= WORK ORDER =
Return all of the entries exactly, with nothing added or left out.

────────────────────────────────────────

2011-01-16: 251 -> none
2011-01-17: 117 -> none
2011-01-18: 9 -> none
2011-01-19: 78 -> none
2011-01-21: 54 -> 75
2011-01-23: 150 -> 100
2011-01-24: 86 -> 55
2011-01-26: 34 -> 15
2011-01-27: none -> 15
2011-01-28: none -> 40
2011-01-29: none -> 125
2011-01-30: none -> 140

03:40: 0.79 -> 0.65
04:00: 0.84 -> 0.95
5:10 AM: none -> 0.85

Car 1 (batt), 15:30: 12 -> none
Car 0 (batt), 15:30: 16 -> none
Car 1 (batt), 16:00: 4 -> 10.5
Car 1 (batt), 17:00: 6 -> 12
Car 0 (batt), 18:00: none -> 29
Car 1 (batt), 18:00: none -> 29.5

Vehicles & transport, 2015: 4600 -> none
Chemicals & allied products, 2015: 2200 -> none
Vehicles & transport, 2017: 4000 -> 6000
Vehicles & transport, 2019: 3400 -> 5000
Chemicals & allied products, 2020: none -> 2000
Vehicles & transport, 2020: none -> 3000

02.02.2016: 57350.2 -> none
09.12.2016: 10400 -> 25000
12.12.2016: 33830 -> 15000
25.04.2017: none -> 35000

────────────────────────────────────────

= WRITTEN ANSWER =
2011-01-16: 251 -> none
2011-01-17: 117 -> none
2011-01-18: 9 -> none
2011-01-19: 78 -> none
2011-01-21: 54 -> 75
2011-01-23: 150 -> 100
2011-01-24: 86 -> 55
2011-01-26: 34 -> 15
2011-01-27: none -> 15
2011-01-28: none -> 40
2011-01-29: none -> 125
2011-01-30: none -> 140

03:40: 0.79 -> 0.65
04:00: 0.84 -> 0.95
5:10 AM: none -> 0.85

Car 1 (batt), 15:30: 12 -> none
Car 0 (batt), 15:30: 16 -> none
Car 1 (batt), 16:00: 4 -> 10.5
Car 1 (batt), 17:00: 6 -> 12
Car 0 (batt), 18:00: none -> 29
Car 1 (batt), 18:00: none -> 29.5

Vehicles & transport, 2015: 4600 -> none
Chemicals & allied products, 2015: 2200 -> none
Vehicles & transport, 2017: 4000 -> 6000
Vehicles & transport, 2019: 3400 -> 5000
Chemicals & allied products, 2020: none -> 2000
Vehicles & transport, 2020: none -> 3000

02.02.2016: 57350.2 -> none
09.12.2016: 10400 -> 25000
12.12.2016: 33830 -> 15000
25.04.2017: none -> 35000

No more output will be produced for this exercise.